Intraoperative Optical Imaging of Brain Function
The goal of this proposal is to test the performance of a novel optical imaging system for real-time quantitative imaging of brain function through multiple hemodynamic measures during neurosurgery.
This pilot study encompasses two sub-aims:
- Evaluate the ability of laser speckle contrast imaging to image cerebral blood flow (CBF) intraoperatively. We will image the changes in CBF in response to somatosensory stimulation. (5 patients).
- Simultaneously image hemoglobin oxygenation, blood volume, blood flow, and cerebral metabolic rate of oxygen (CMRO2) changes during somatosensory stimulation using a combined laser speckle and multi-wavelength reflectance imaging system. (5 patients).
|Study Design:||Observational Model: Case-Only
Time Perspective: Prospective
|Official Title:||Intraoperative Optical Imaging of Brain Function|
- Test performance of novel optical imaging system for real-time quantitative imaging of brain function through multiple hemodynamic measures during neurosurgery [ Time Frame: 2 Years ] [ Designated as safety issue: No ]
|Study Start Date:||February 2008|
|Study Completion Date:||June 2010|
|Primary Completion Date:||June 2010 (Final data collection date for primary outcome measure)|
Procedure: Speckle-Contrast Imaging
Imaging camera scan that uses reflected red light to take pictures of the amount of blood flowing in brain and the amount of oxygen in blood.

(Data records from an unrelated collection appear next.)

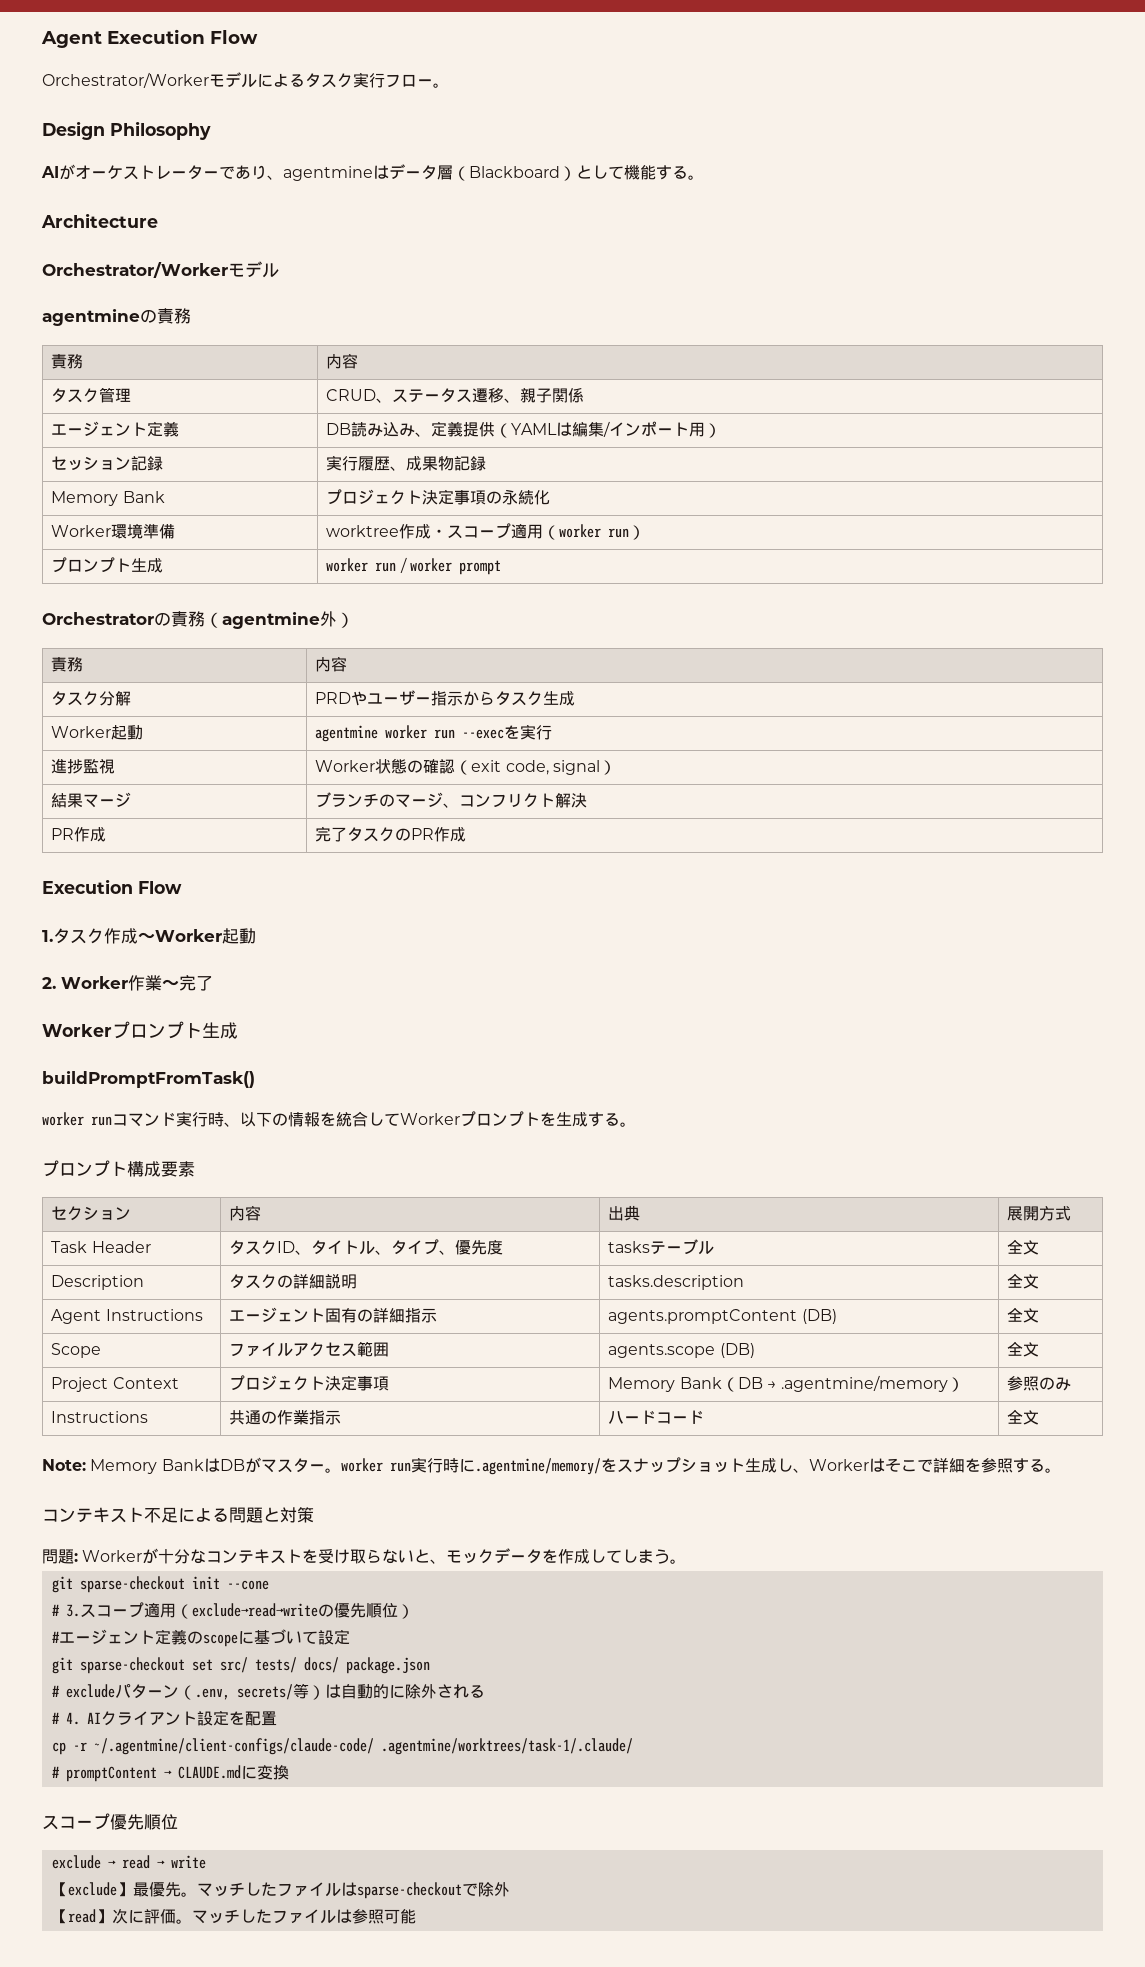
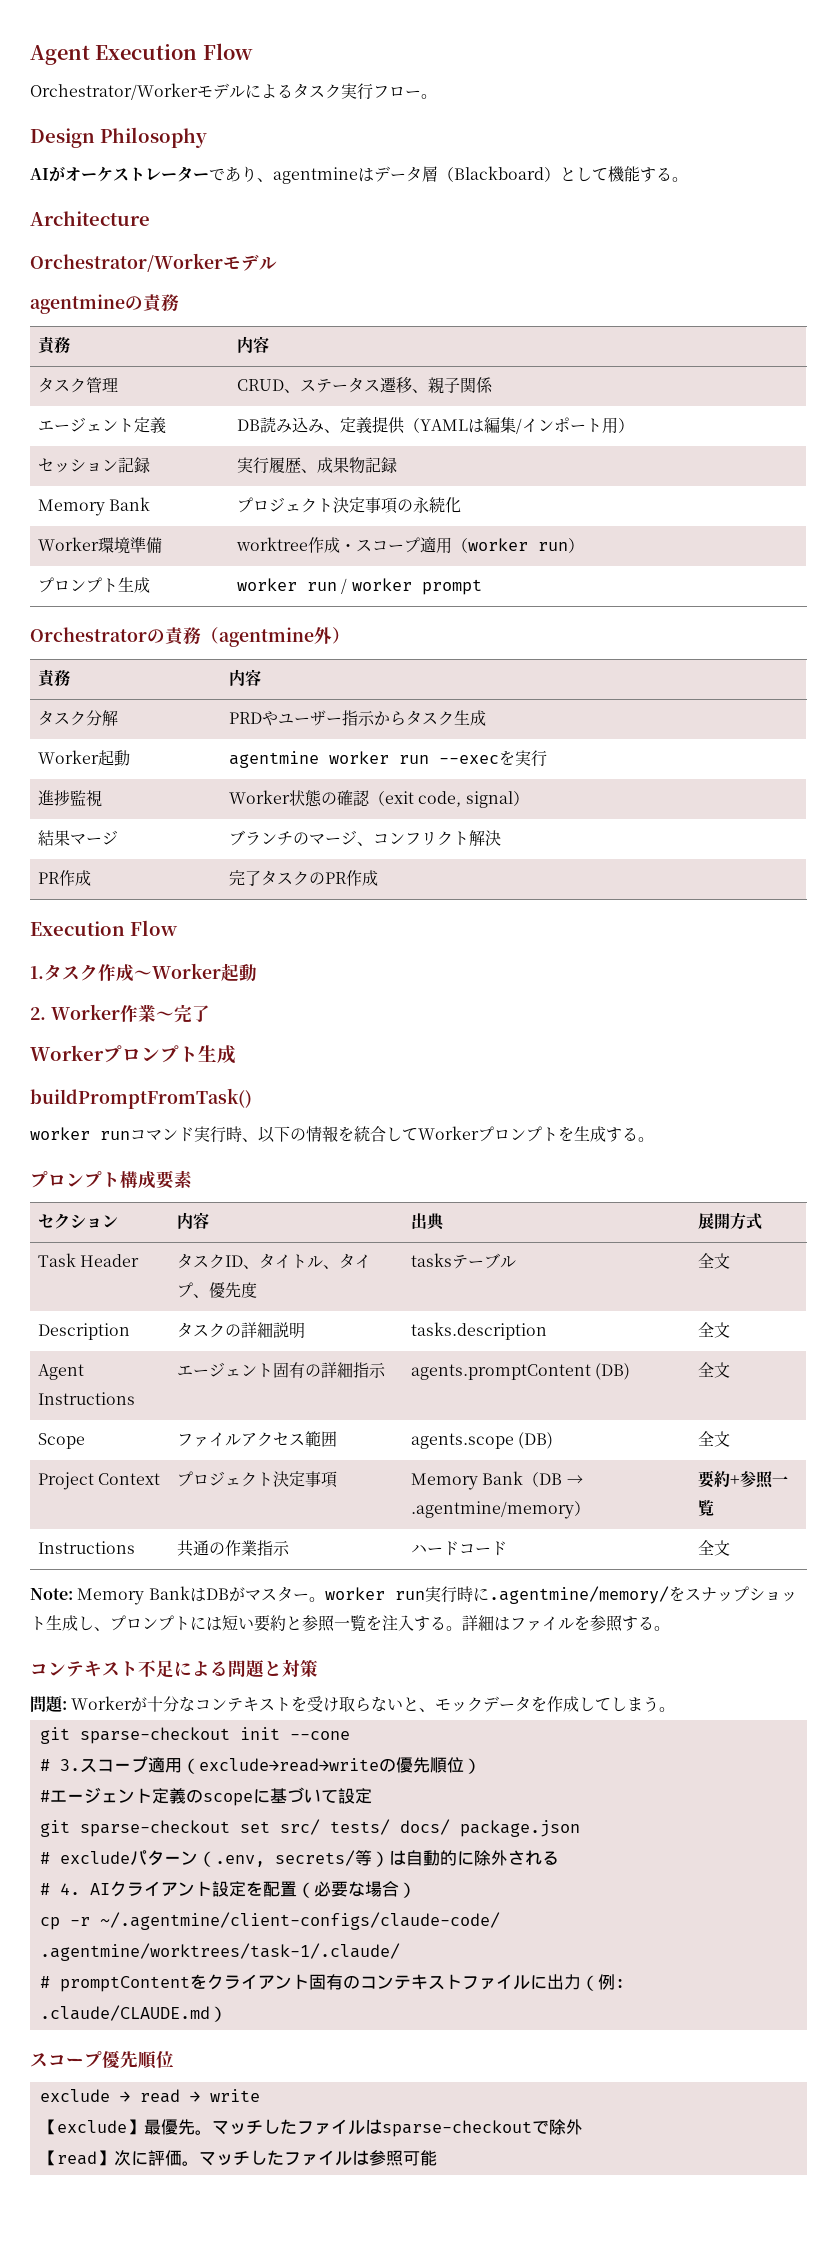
- Project Context | プロジェクト決定事項 | Memory Bank（DB → .agentmine/memory） | 参照のみ
+ Project Context | プロジェクト決定事項 | Memory Bank（DB → .agentmine/memory） | 要約+参照一覧
- Note: Memory BankはDBがマスター。worker run実行時に.agentmine/memory/をスナップショット生成し、Workerはそこで詳細を参照する。
+ Note: Memory BankはDBがマスター。worker run実行時に.agentmine/memory/をスナップショット生成し、プロンプトには短い要約と参照一覧を注入する。詳細はファイルを参照する。
- # 4. AIクライアント設定を配置
+ # 4. AIクライアント設定を配置（必要な場合）
- # promptContent → CLAUDE.mdに変換
+ # promptContentをクライアント固有のコンテキストファイルに出力（例: .claude/CLAUDE.md）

A speckle-contrast imaging camera uses a low-power laser to check brain activity. The imaging camera uses reflected red light to take a special kind of picture of the amount of blood flowing in your brain, and the amount of oxygen in your blood. This is the first time this device has been used in brain surgery.
While "asleep" under anesthesia during an already scheduled surgery, the neurosurgeon will position the microscope to take pictures of the surgery area. The pictures will be taken after the brain is exposed, but before the rest of the surgery takes place. Researchers will shine the red light onto the brain during your surgery. The light will then be seen by the camera.
"Cortical mapping" will done, which is an established procedure used to detect important areas of the brain. Usually, a nerve in the wrist is stimulated with a very small shock of electricity and a response is detected in the brain by an electrode placed on the surface. The electrical shock administered is not dangerous or painful. It will be given while "asleep." For the experimental procedure used in this study, the same stimulation will be used, but the impulse detection will be performed using the speckle-contrast imaging camera. Researchers hope to see if the change in blood flow gives the same information as if the electrode was placed on the brain and used to detect the electricity. Doing both procedures is expected to take no more than 20 minutes. During this time, continual monitoring done by the surgeon and operating room staff.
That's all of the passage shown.